Nobody wants to need a Fisher House, but Cynthia and James Phelps were ordered to Peterson Space Force Base, Colorado as James started in the Air Force Wounded Warrior Program during his medical retirement in 2022. When Cynthia suddenly went into pre-term labor with their third daughter, they had to immediately pick up everything and head to the best hospital for their unborn baby.
“At that time my wife went into preterm labor and was informed she would not be allowed to fly back to Alaska,” James said, “Peterson didn’t have a NICU so we made the decision to make it to Texas because [Brooke Army Medical Center] was there and had all the services that my wife and our daughter would potentially need.”
While at the house, the Phelps met more families going through other struggles, bonding with them and with their newborn daughter, Rossi, during their five-month stay. The Brooke Army Medical Center Army Fisher House manager, Robyn Stewart, even celebrated the birth with them.
“They threw a baby shower for us,” Cynthia said. “I mean, all of our stuff was in Alaska; our car seats, our cribs, everything was in Alaska.
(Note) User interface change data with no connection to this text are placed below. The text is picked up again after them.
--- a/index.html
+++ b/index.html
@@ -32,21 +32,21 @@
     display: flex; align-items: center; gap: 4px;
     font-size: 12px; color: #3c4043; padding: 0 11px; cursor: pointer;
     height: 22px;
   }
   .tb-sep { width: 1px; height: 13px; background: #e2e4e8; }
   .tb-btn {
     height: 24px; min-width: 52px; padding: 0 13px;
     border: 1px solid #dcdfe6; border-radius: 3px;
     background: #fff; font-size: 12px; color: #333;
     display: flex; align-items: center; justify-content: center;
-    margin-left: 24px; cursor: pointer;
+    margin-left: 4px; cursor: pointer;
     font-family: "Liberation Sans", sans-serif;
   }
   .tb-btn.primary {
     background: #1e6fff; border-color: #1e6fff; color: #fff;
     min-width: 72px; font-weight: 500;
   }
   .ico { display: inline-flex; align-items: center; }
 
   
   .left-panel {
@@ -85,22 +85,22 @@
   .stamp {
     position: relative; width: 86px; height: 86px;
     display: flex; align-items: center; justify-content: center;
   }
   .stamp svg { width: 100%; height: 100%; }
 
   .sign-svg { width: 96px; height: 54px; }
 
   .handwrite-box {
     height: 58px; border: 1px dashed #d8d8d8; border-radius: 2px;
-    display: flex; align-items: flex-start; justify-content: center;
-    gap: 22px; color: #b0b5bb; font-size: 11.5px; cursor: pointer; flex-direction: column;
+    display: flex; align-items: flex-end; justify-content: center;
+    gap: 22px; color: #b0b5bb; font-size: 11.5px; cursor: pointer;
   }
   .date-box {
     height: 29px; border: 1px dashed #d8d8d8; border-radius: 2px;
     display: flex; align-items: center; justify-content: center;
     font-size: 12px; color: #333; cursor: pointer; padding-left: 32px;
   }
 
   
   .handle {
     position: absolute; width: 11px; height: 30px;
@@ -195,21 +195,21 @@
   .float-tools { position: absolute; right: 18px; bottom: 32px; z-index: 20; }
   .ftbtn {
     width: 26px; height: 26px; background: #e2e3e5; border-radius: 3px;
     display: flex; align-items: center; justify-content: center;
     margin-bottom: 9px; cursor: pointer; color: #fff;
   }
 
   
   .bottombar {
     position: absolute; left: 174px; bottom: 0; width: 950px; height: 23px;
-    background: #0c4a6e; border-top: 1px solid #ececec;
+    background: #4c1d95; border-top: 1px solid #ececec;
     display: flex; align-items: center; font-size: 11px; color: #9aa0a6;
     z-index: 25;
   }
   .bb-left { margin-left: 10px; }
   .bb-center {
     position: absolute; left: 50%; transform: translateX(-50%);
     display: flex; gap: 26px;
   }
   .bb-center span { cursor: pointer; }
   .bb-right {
They threw a baby shower for us at the Fisher House. And not just for us, there was another family that was there who had preterm labor with twins, and so our 2-year-old has birthday buddies from the Fisher House.”
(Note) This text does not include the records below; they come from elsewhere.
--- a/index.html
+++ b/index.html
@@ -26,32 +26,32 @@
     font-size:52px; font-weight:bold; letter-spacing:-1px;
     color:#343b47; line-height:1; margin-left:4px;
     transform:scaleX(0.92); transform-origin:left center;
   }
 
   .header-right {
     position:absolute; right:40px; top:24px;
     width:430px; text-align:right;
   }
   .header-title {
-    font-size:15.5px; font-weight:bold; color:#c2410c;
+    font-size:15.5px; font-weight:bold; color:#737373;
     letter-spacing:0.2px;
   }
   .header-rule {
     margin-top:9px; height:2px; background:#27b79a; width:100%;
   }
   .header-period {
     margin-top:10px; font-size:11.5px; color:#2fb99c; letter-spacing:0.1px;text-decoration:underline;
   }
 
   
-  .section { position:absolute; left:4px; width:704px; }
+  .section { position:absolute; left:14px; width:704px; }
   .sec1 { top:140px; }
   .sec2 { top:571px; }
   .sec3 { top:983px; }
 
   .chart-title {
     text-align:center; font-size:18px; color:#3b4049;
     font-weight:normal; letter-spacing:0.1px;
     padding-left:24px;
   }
Their experience was so good that, when their next pregnancy was ruled high risk and their doctor in Alaska was unable to support the surgery, they asked to go back to San Antonio and Brooke Army Medical Center.
And they tried to give back to the house by taking care of all the kids that were there at the same time as them.
“There was a family that had flown in from Germany,” Cynthia said, “and the husband, they believed, had Leukemia, but they were waiting on his diagnosis. And so we watched their five kids along with our four kids at the time, so there were like nine kids in one house and we helped them so that she could be there for her husband's Leukemia treatments.”
Cynthia and James are grateful for the support they received and for the chance to give back to other Fisher House families.
“Robin really worked hard and allowed us to be able to offer that support,” Cynthia said, “even though it's unconventional. Like the Fisher House really opened that and, you know, gave us a place where our whole family was just safe.”
The couple even once spotted a man sleeping in his car at the hospital and helped him get signed up for the Fisher House, Cynthia said.
“An older gentleman, he didn’t know about Fisher House, and the staff came in after hours, got him the paperwork.”
“And, it was nice to pay it forward, pay it back, too, because I felt like we were taken care of when we needed people.”
James and Cynthia have celebrated James’s progress along his own medical journey, especially as James competed in Invictus Games Vancouver Whistler 2025, earning some medals and making many memories. Cynthia and their youngest daughter, Laramie, were cheering him on courtside. Fisher House Foundation is proud to support families like the Phelps, not just within the walls at Fisher House but beyond our doors by supporting Team U.S. Friends and Family program at all the Invictus Games.
The whole Phelps family, including the couple’s other daughters – Dakota Jones, Kimbers and Oakleigh – are back in Alaska, healthy and growing strong.